▶ **Task brief**:
Reproduce the records that follow without alteration, apart from removing the pictures.

▶ **Supplied material**:
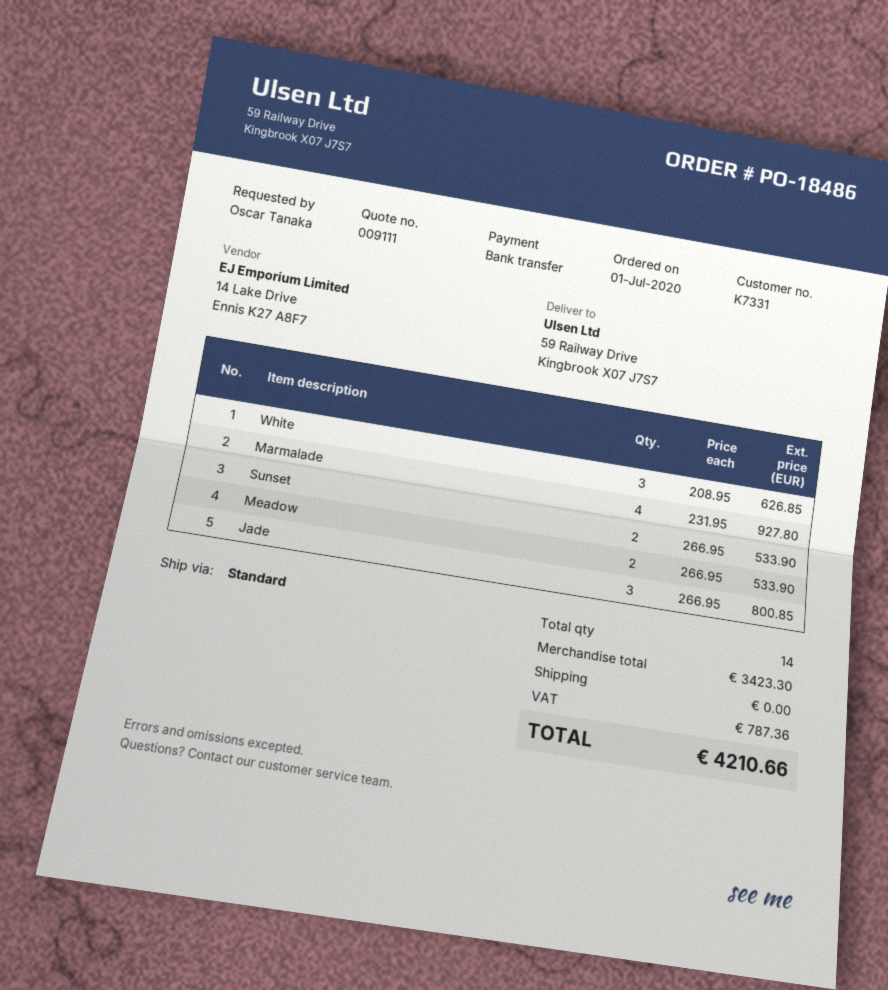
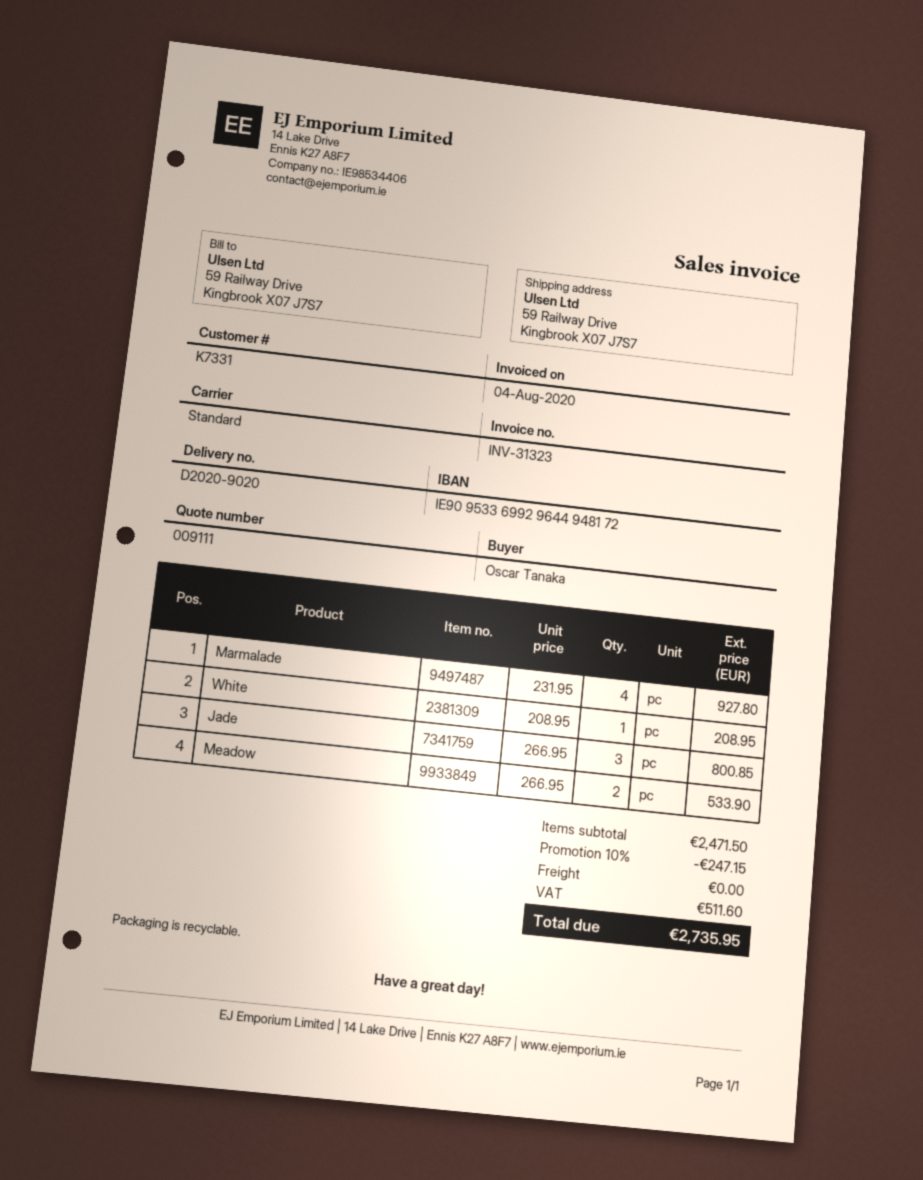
White: 3 x 208.95 = 626.85 -> 1 x 208.95 = 208.95
Sunset: 2 x 266.95 = 533.90 -> none
subtotal: 3423.30 -> 2471.50
discount: none -> 10% = 247.15
tax: 787.36 -> 511.60
total: 4210.66 -> 2735.95

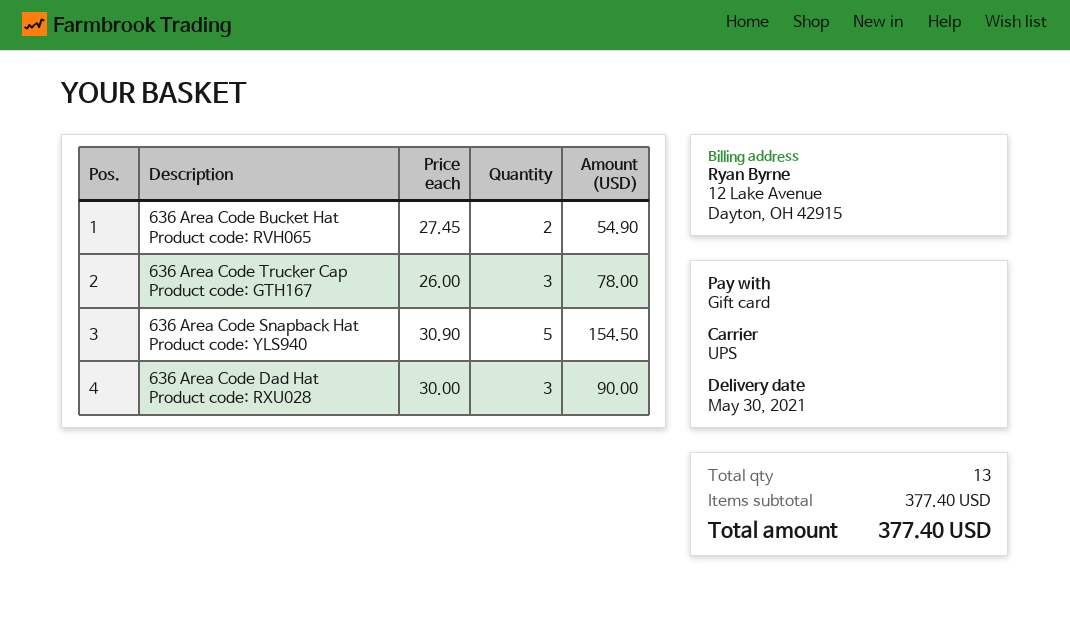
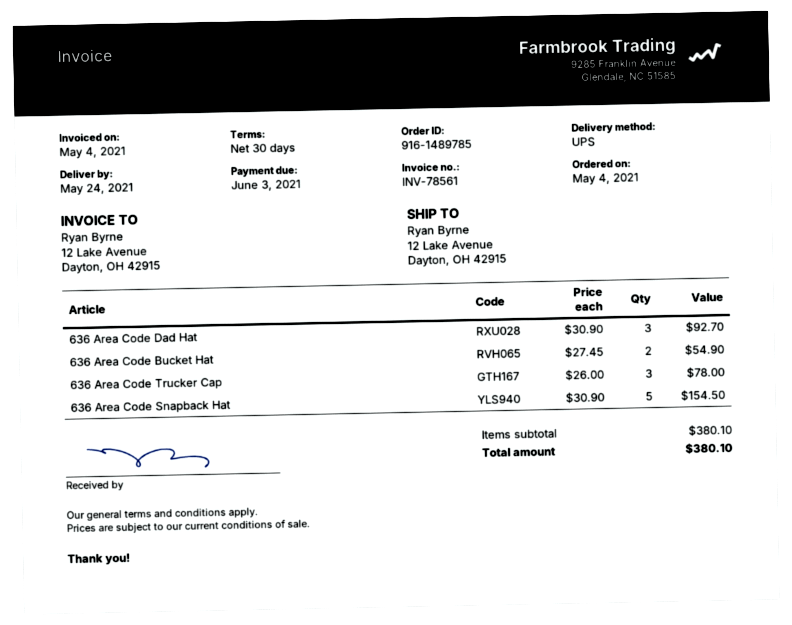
delivery date: 2021-05-30 -> 2021-05-24
636 Area Code Dad Hat: 3 x 30.00 = 90.00 -> 3 x 30.90 = 92.70
subtotal: 377.40 -> 380.10
total: 377.40 -> 380.10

▶ **Answer area**:
White: 3 x 208.95 = 626.85 -> 1 x 208.95 = 208.95
Sunset: 2 x 266.95 = 533.90 -> none
subtotal: 3423.30 -> 2471.50
discount: none -> 10% = 247.15
tax: 787.36 -> 511.60
total: 4210.66 -> 2735.95

delivery date: 2021-05-30 -> 2021-05-24
636 Area Code Dad Hat: 3 x 30.00 = 90.00 -> 3 x 30.90 = 92.70
subtotal: 377.40 -> 380.10
total: 377.40 -> 380.10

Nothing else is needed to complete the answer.